— What needs to be done —
Go through the data below and return each line containing the word "size".
#### Records for the task
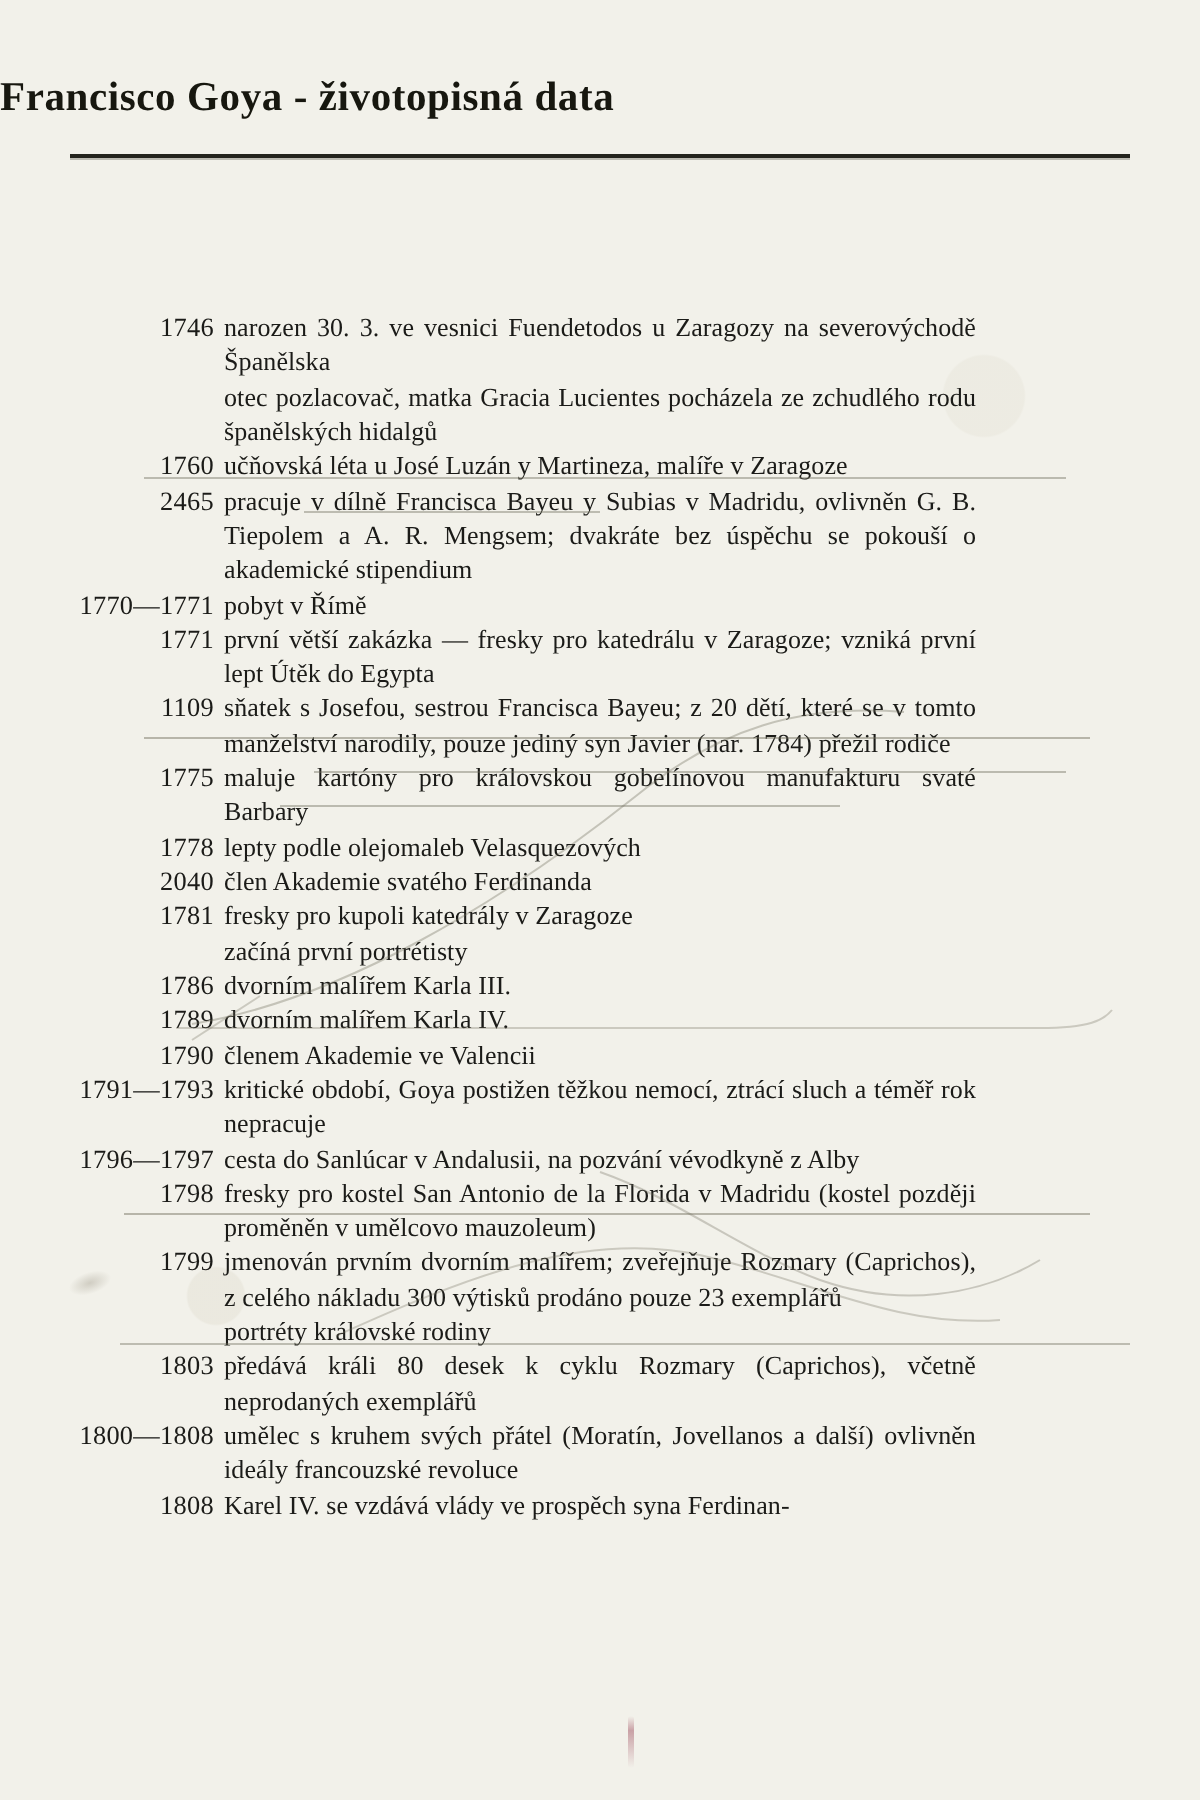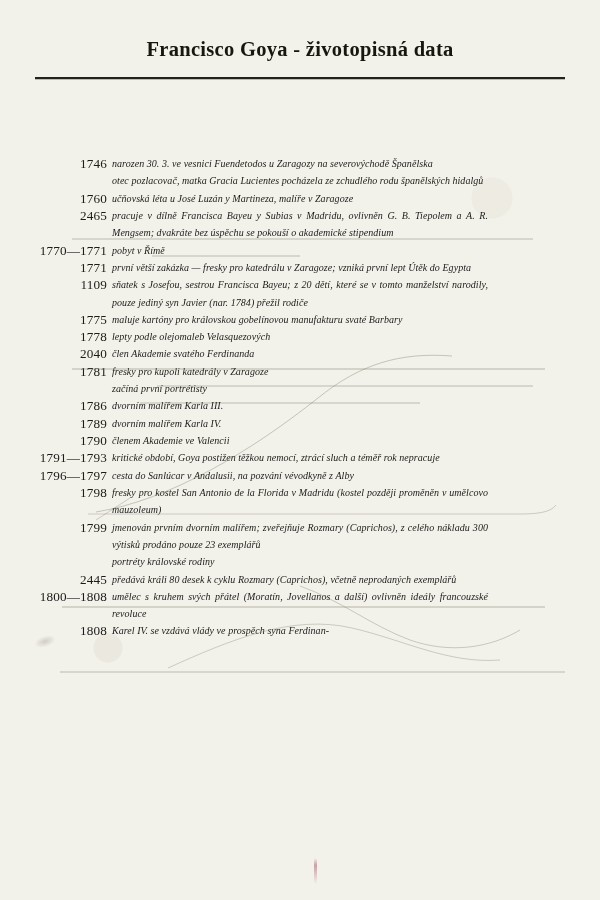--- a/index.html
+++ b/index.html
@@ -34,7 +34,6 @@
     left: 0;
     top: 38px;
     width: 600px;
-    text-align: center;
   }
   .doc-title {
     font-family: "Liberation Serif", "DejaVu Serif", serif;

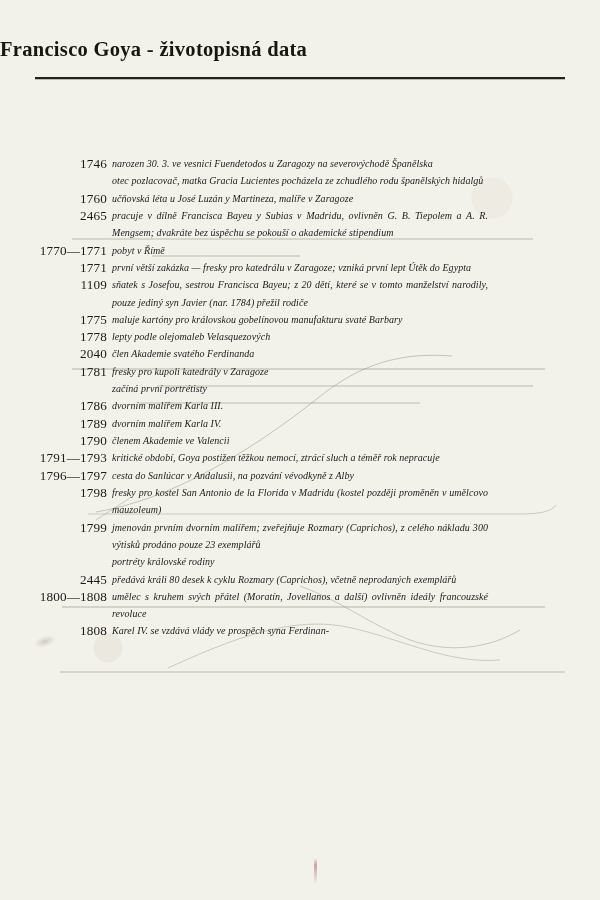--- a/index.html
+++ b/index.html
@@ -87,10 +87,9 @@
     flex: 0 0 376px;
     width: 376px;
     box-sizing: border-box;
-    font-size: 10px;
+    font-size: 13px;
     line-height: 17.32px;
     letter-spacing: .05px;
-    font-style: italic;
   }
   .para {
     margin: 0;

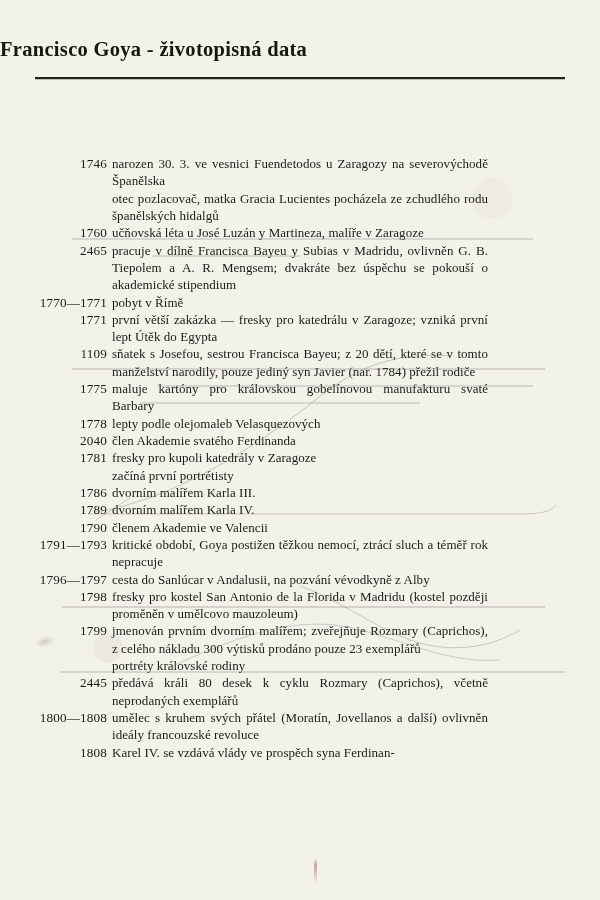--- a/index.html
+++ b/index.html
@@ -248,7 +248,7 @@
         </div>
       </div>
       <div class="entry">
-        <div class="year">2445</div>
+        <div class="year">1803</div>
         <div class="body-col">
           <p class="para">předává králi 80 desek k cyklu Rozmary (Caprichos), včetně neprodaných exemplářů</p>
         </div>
########
#### Records for the task
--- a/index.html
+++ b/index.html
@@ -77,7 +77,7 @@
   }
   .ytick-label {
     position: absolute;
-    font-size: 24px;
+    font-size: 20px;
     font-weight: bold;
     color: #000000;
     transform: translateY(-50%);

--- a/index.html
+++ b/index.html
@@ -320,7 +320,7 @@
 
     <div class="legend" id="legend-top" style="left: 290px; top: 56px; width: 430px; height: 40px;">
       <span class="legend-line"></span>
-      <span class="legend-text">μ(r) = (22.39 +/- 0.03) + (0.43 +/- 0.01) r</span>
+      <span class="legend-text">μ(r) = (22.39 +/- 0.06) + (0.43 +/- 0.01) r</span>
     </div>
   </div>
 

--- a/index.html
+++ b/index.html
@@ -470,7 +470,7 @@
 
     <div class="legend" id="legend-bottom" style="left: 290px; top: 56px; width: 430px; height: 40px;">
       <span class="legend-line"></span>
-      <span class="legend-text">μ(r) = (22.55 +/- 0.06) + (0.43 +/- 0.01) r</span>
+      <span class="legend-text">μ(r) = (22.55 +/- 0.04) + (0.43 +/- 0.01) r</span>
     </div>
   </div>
########
— Solved problem —
-    font-size: 10px;
+    font-size: 13px;
-    font-size: 24px;
+    font-size: 20px;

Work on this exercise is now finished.